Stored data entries
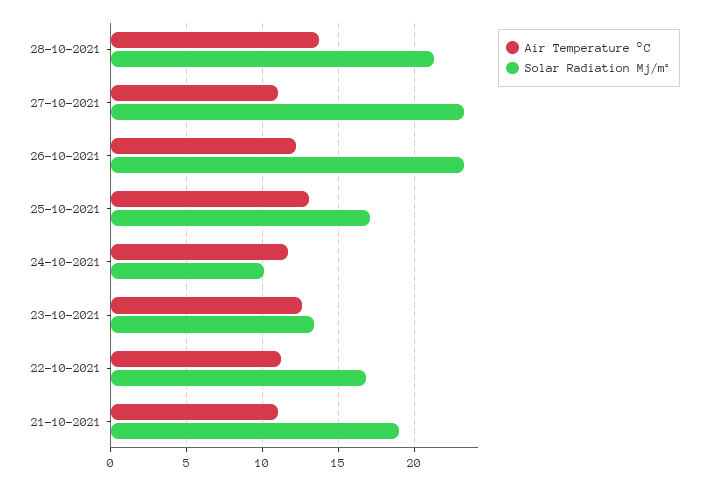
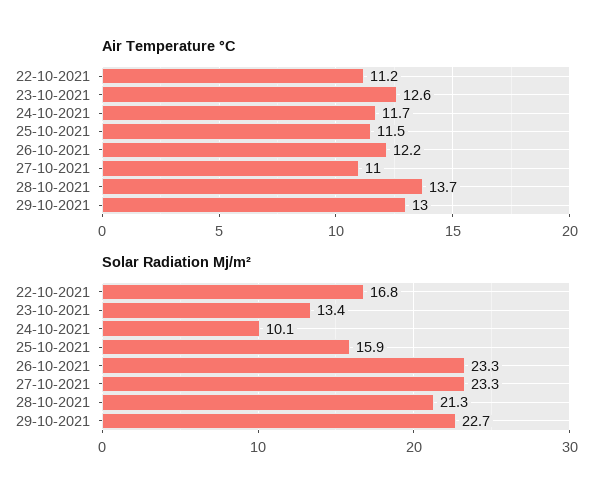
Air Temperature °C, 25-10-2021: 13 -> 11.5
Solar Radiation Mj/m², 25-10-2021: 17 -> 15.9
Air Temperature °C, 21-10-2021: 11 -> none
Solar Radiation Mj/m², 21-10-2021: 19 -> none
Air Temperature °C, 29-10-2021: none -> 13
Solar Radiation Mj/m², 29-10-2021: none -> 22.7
--
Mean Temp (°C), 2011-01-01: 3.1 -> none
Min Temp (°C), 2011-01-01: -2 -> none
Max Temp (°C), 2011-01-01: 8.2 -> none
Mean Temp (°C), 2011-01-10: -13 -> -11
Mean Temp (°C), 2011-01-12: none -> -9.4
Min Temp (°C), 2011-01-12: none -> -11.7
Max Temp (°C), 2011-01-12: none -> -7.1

- **EXERCISE BRIEF**
Write down again, exactly as given, only the lines above that fall from the line with "Max Temp (°C), 2011-01-01: 8.2 -> none" to the line with "Max Temp (°C), 2011-01-12: none -> -7.1", inclusive.

- **RESULT**
Max Temp (°C), 2011-01-01: 8.2 -> none
Mean Temp (°C), 2011-01-10: -13 -> -11
Mean Temp (°C), 2011-01-12: none -> -9.4
Min Temp (°C), 2011-01-12: none -> -11.7
Max Temp (°C), 2011-01-12: none -> -7.1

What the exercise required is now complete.